**ABOUT THIS TASK:** Look through the entries below and show every line containing the word "align".

_ _ _ _

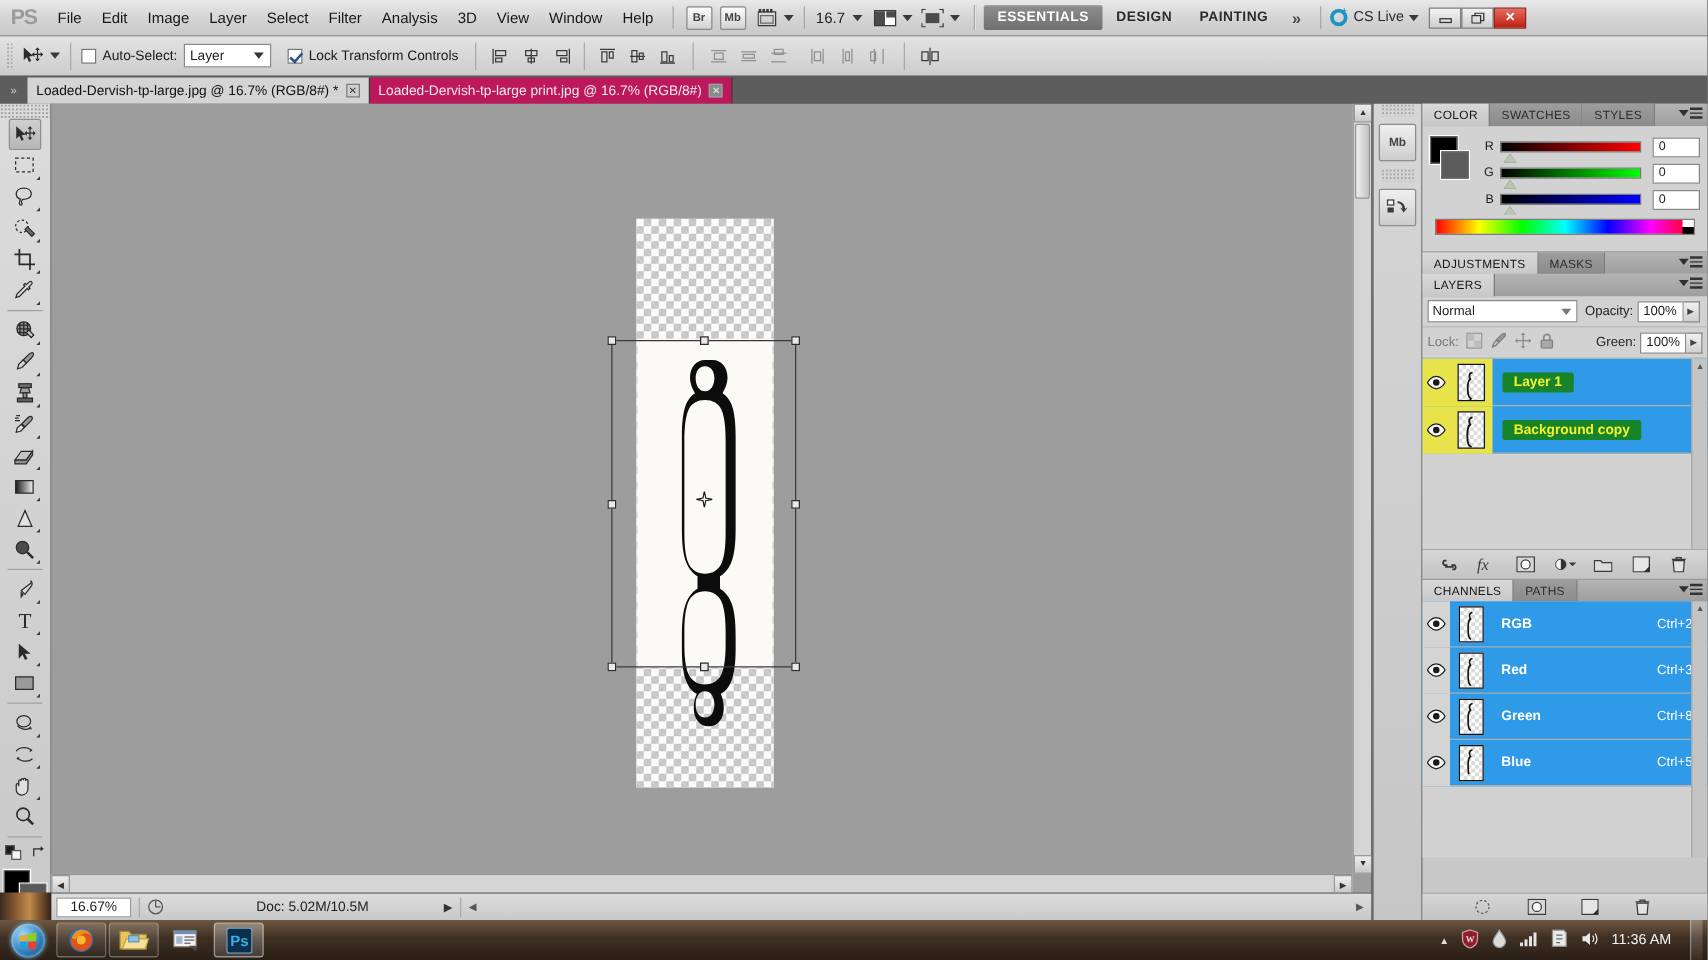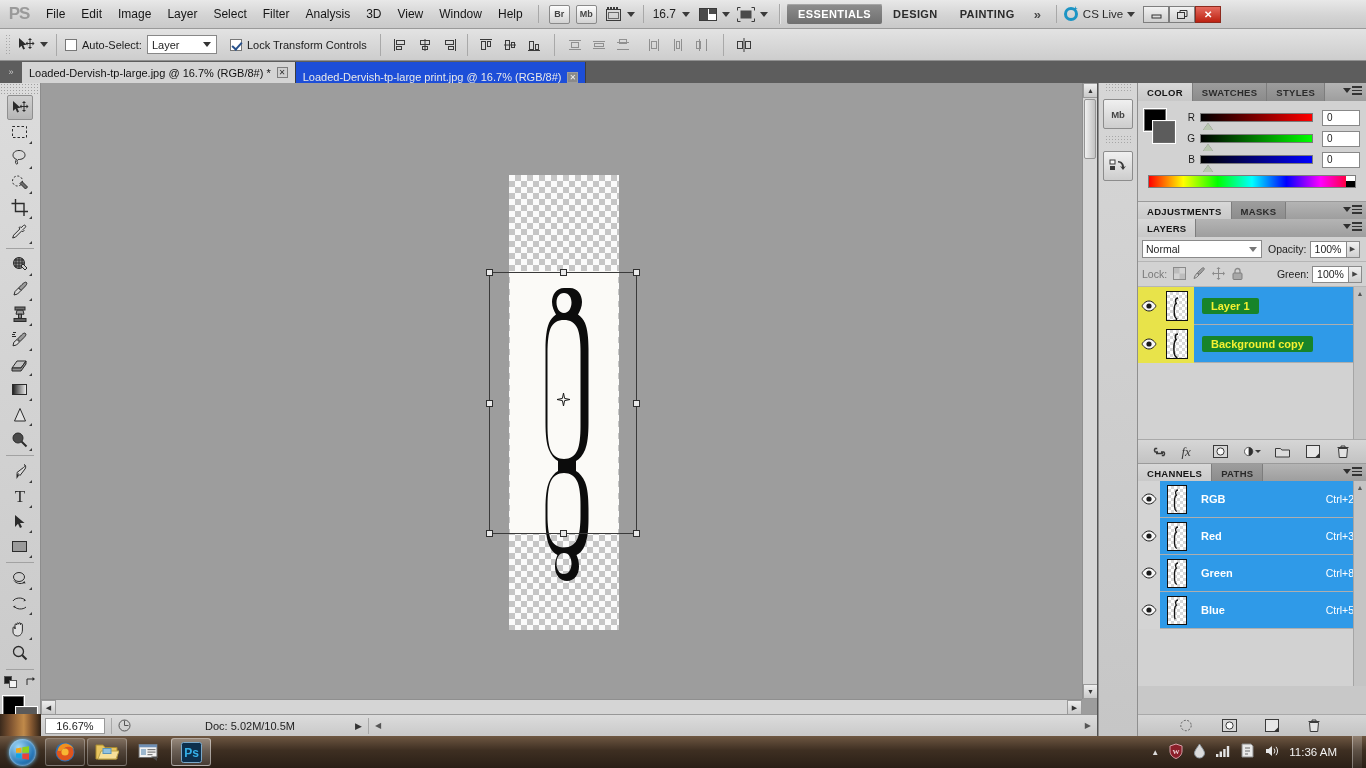--- a/index.html
+++ b/index.html
@@ -98,7 +98,7 @@
     font-size:11px; border-right:1px solid #3d3d3d; white-space:nowrap;
   }
   .dtab.active{ background:#d4d4d4; color:#111; }
-  .dtab.inactive{ background:#1d4ed8; color:#e9e9e9;align-items:flex-end; }
+  .dtab.inactive{ background:#be185d; color:#e9e9e9; }
   .xbtn{
     margin-left:6px;width:11px;height:11px;border:1px solid #7d7d7d;
     display:inline-flex;align-items:center;justify-content:center;font-size:8px;line-height:1;color:#333;background:#cfcfcf;

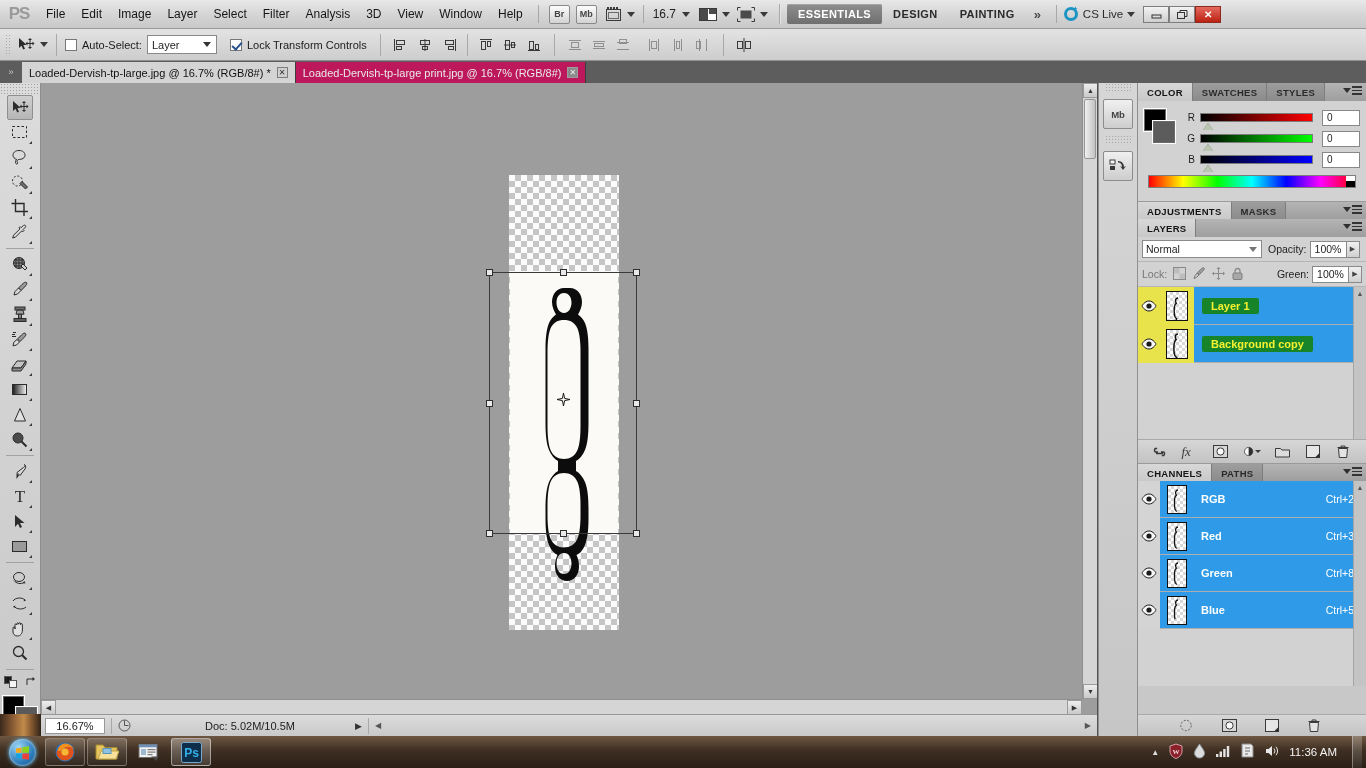--- a/index.html
+++ b/index.html
@@ -174,7 +174,7 @@
   .ptabs{display:flex;height:18px;background:linear-gradient(#b4b4b4,#9e9e9e);position:relative;}
   .ptab{
     padding:0 9px;height:18px;display:flex;align-items:center;
-    font-size:9.5px;font-weight:bold;color:#2a2a2a;letter-spacing:0.3px;
+    font-size:9.5px;font-weight:normal;color:#2a2a2a;letter-spacing:0.3px;
     background:linear-gradient(#9d9d9d,#8b8b8b); border-right:1px solid #7d7d7d;
   }
   .ptab.active{background:linear-gradient(#d8d8d8,#c8c8c8);color:#141414;}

_ _ _ _

**TASK RESPONSE:**
-  .dtab.inactive{ background:#1d4ed8; color:#e9e9e9;align-items:flex-end; }
     display:inline-flex;align-items:center;justify-content:center;font-size:8px;line-height:1;color:#333;background:#cfcfcf;
     padding:0 9px;height:18px;display:flex;align-items:center;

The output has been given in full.